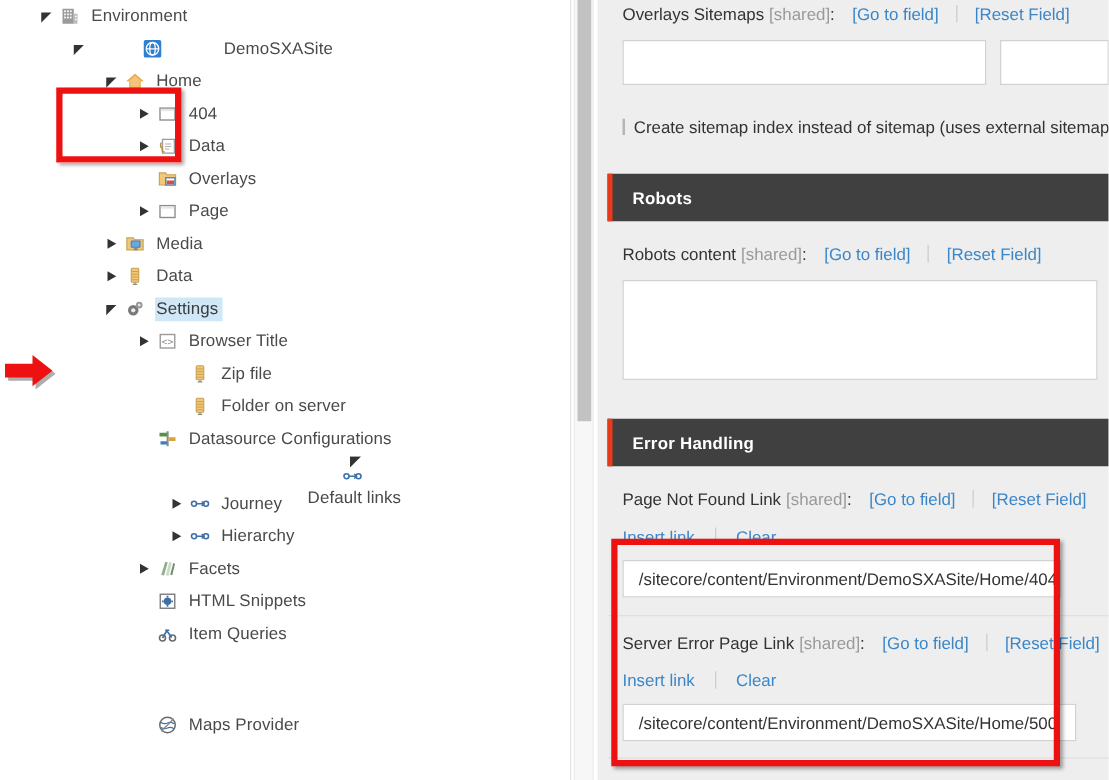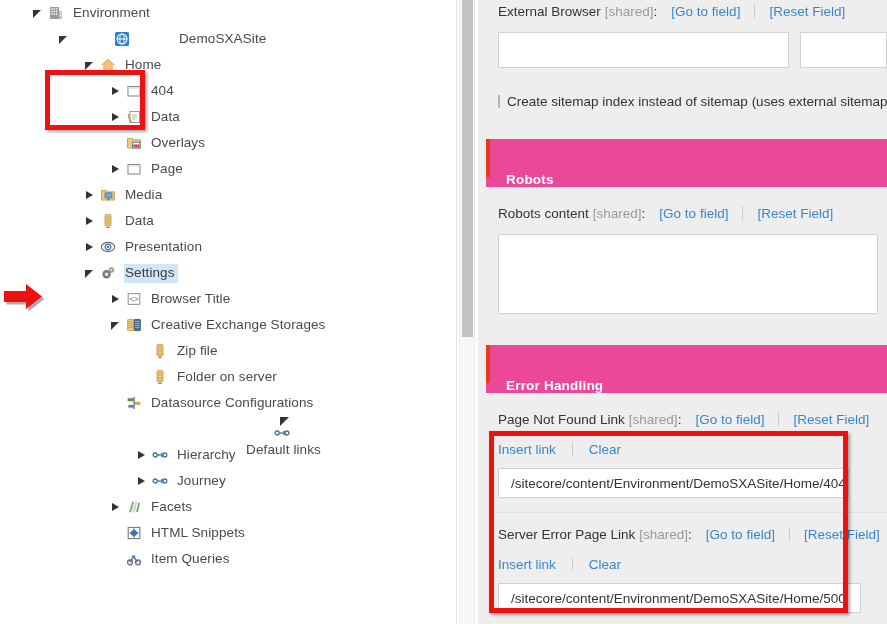--- a/index.html
+++ b/index.html
@@ -564,7 +564,7 @@
 
     <div class="field-block" style="padding-top:2px;">
       <div class="field-label-row">
-        <span class="fname">External Browser</span>
+        <span class="fname">Overlays Sitemaps</span>
         <span class="shared">[shared]</span>
         <span class="colon">:</span>
         <a class="field-link">[Go to field]</a>

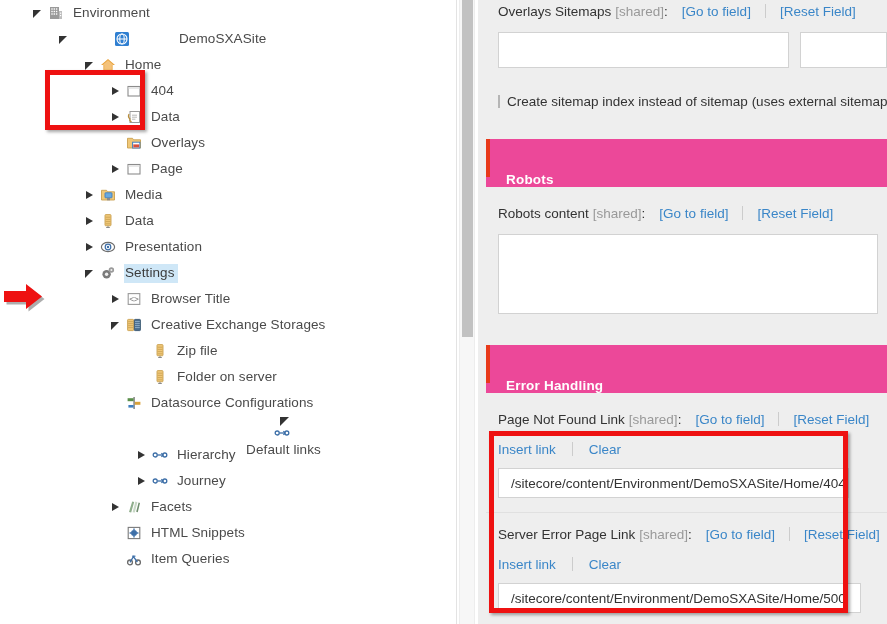--- a/index.html
+++ b/index.html
@@ -112,10 +112,10 @@
 
   .section-header {
     position: relative;
-    height: 48px;
-    background: #ec4899;
+    height: 38px;
+    background: #404040;
     display: flex;
-    align-items: flex-end;
+    align-items: center;
     margin-left: 8px;
   }
   .section-header .accent {

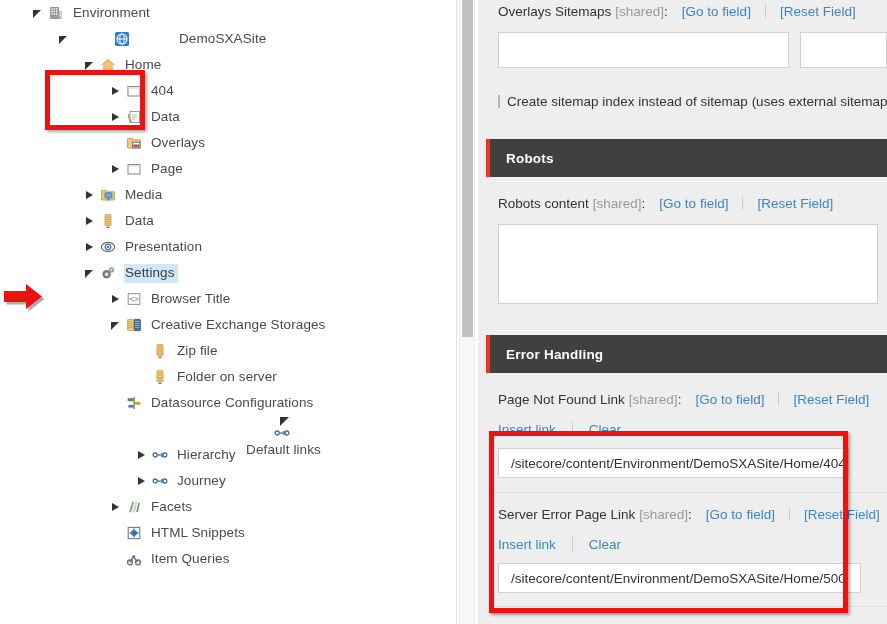--- a/index.html
+++ b/index.html
@@ -365,19 +365,6 @@
           </span>
           <span class="tree-label">Data</span>
         </div>
-        <div class="tree-row" style="padding-left: 60px;">
-          <span class="tw collapsed">
-            <i></i>
-          </span>
-          <span class="ic">
-            <svg class="icon-svg" width="16" height="16" viewBox="0 0 16 16">
-              <ellipse cx="8" cy="8" rx="6.6" ry="4.6" fill="none" stroke="#6e6e6e" stroke-width="1.2"></ellipse>
-              <circle cx="8" cy="8" r="2.8" fill="none" stroke="#3d6fa8" stroke-width="1.2"></circle>
-              <circle cx="8" cy="8" r="1.2" fill="#3d6fa8"></circle>
-            </svg>
-          </span>
-          <span class="tree-label">Presentation</span>
-        </div>
         <div class="tree-row selected" style="padding-left: 60px;">
           <span class="tw expanded">
             <i></i>

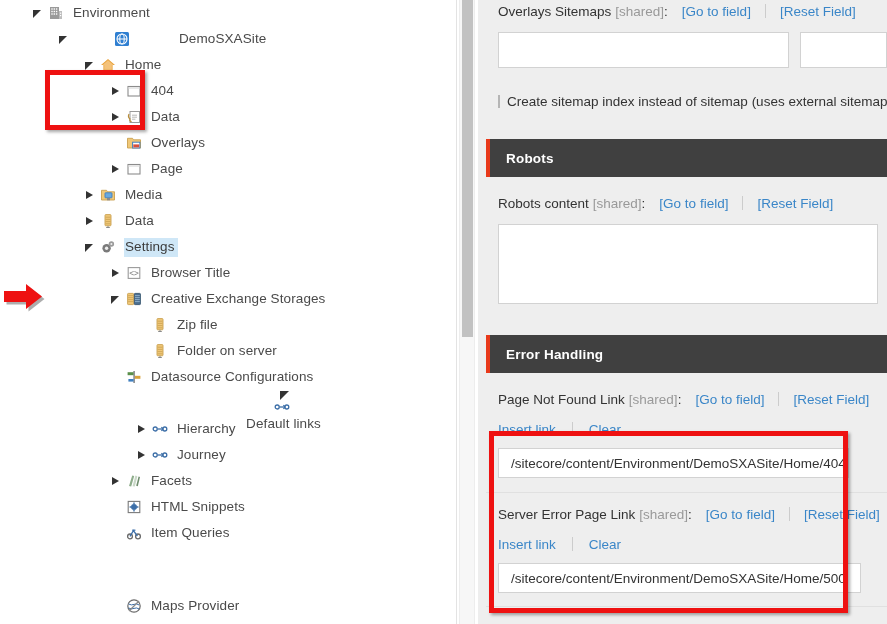--- a/index.html
+++ b/index.html
@@ -395,20 +395,6 @@
           </span>
           <span class="tree-label">Browser Title</span>
         </div>
-        <div class="tree-row" style="padding-left: 86px;">
-          <span class="tw expanded">
-            <i></i>
-          </span>
-          <span class="ic">
-            <svg class="icon-svg" width="16" height="16" viewBox="0 0 16 16">
-              <rect x="1.6" y="2.4" width="6" height="11.2" rx="0.7" fill="#f0c878" stroke="#c9a050" stroke-width="0.9"></rect>
-              <path d="M2.2 4.6 h4.8 M2.2 6.6 h4.8 M2.2 8.6 h4.8 M2.2 10.6 h4.8" stroke="#c9a050" stroke-width="0.8"></path>
-              <rect x="8.4" y="2.4" width="6" height="11.2" rx="0.7" fill="#4a6e8f" stroke="#35536e" stroke-width="0.9"></rect>
-              <path d="M9 4.6 h4.8 M9 6.6 h4.8 M9 8.6 h4.8 M9 10.6 h4.8" stroke="#9dbcd6" stroke-width="0.8"></path>
-            </svg>
-          </span>
-          <span class="tree-label">Creative Exchange Storages</span>
-        </div>
         <div class="tree-row" style="padding-left: 112px;">
           <span class="tw empty"></span>
           <span class="ic">

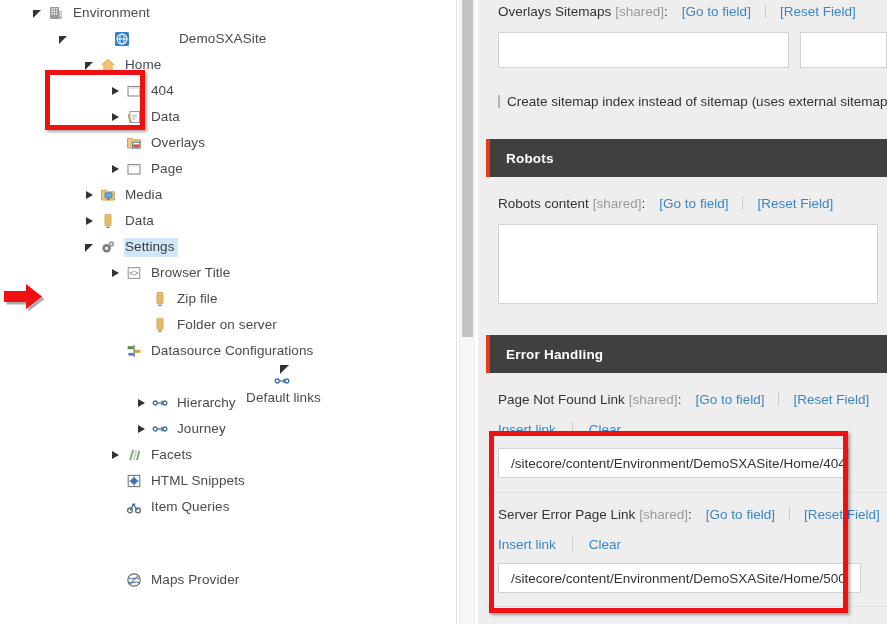--- a/index.html
+++ b/index.html
@@ -456,7 +456,7 @@
               <path d="M9.4 6.2 L11.2 8 L9.4 9.8" fill="none" stroke="#3d6fa8" stroke-width="1.2"></path>
             </svg>
           </span>
-          <span class="tree-label">Hierarchy</span>
+          <span class="tree-label">Journey</span>
         </div>
         <div class="tree-row" style="padding-left: 112px;">
           <span class="tw collapsed">
@@ -470,7 +470,7 @@
               <path d="M9.4 6.2 L11.2 8 L9.4 9.8" fill="none" stroke="#3d6fa8" stroke-width="1.2"></path>
             </svg>
           </span>
-          <span class="tree-label">Journey</span>
+          <span class="tree-label">Hierarchy</span>
         </div>
         <div class="tree-row" style="padding-left: 86px;">
           <span class="tw collapsed">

==================================================

§ ABOUT THIS EXERCISE
Without the images, output all the entries exactly as they stand.

§ WRITTEN SOLUTION
--- a/index.html
+++ b/index.html
@@ -564,7 +564,7 @@
 
     <div class="field-block" style="padding-top:2px;">
       <div class="field-label-row">
-        <span class="fname">External Browser</span>
+        <span class="fname">Overlays Sitemaps</span>
         <span class="shared">[shared]</span>
         <span class="colon">:</span>
         <a class="field-link">[Go to field]</a>

--- a/index.html
+++ b/index.html
@@ -112,10 +112,10 @@
 
   .section-header {
     position: relative;
-    height: 48px;
-    background: #ec4899;
+    height: 38px;
+    background: #404040;
     display: flex;
-    align-items: flex-end;
+    align-items: center;
     margin-left: 8px;
   }
   .section-header .accent {

--- a/index.html
+++ b/index.html
@@ -365,19 +365,6 @@
           </span>
           <span class="tree-label">Data</span>
         </div>
-        <div class="tree-row" style="padding-left: 60px;">
-          <span class="tw collapsed">
-            <i></i>
-          </span>
-          <span class="ic">
-            <svg class="icon-svg" width="16" height="16" viewBox="0 0 16 16">
-              <ellipse cx="8" cy="8" rx="6.6" ry="4.6" fill="none" stroke="#6e6e6e" stroke-width="1.2"></ellipse>
-              <circle cx="8" cy="8" r="2.8" fill="none" stroke="#3d6fa8" stroke-width="1.2"></circle>
-              <circle cx="8" cy="8" r="1.2" fill="#3d6fa8"></circle>
-            </svg>
-          </span>
-          <span class="tree-label">Presentation</span>
-        </div>
         <div class="tree-row selected" style="padding-left: 60px;">
           <span class="tw expanded">
             <i></i>

--- a/index.html
+++ b/index.html
@@ -395,20 +395,6 @@
           </span>
           <span class="tree-label">Browser Title</span>
         </div>
-        <div class="tree-row" style="padding-left: 86px;">
-          <span class="tw expanded">
-            <i></i>
-          </span>
-          <span class="ic">
-            <svg class="icon-svg" width="16" height="16" viewBox="0 0 16 16">
-              <rect x="1.6" y="2.4" width="6" height="11.2" rx="0.7" fill="#f0c878" stroke="#c9a050" stroke-width="0.9"></rect>
-              <path d="M2.2 4.6 h4.8 M2.2 6.6 h4.8 M2.2 8.6 h4.8 M2.2 10.6 h4.8" stroke="#c9a050" stroke-width="0.8"></path>
-              <rect x="8.4" y="2.4" width="6" height="11.2" rx="0.7" fill="#4a6e8f" stroke="#35536e" stroke-width="0.9"></rect>
-              <path d="M9 4.6 h4.8 M9 6.6 h4.8 M9 8.6 h4.8 M9 10.6 h4.8" stroke="#9dbcd6" stroke-width="0.8"></path>
-            </svg>
-          </span>
-          <span class="tree-label">Creative Exchange Storages</span>
-        </div>
         <div class="tree-row" style="padding-left: 112px;">
           <span class="tw empty"></span>
           <span class="ic">

--- a/index.html
+++ b/index.html
@@ -456,7 +456,7 @@
               <path d="M9.4 6.2 L11.2 8 L9.4 9.8" fill="none" stroke="#3d6fa8" stroke-width="1.2"></path>
             </svg>
           </span>
-          <span class="tree-label">Hierarchy</span>
+          <span class="tree-label">Journey</span>
         </div>
         <div class="tree-row" style="padding-left: 112px;">
           <span class="tw collapsed">
@@ -470,7 +470,7 @@
               <path d="M9.4 6.2 L11.2 8 L9.4 9.8" fill="none" stroke="#3d6fa8" stroke-width="1.2"></path>
             </svg>
           </span>
-          <span class="tree-label">Journey</span>
+          <span class="tree-label">Hierarchy</span>
         </div>
         <div class="tree-row" style="padding-left: 86px;">
           <span class="tw collapsed">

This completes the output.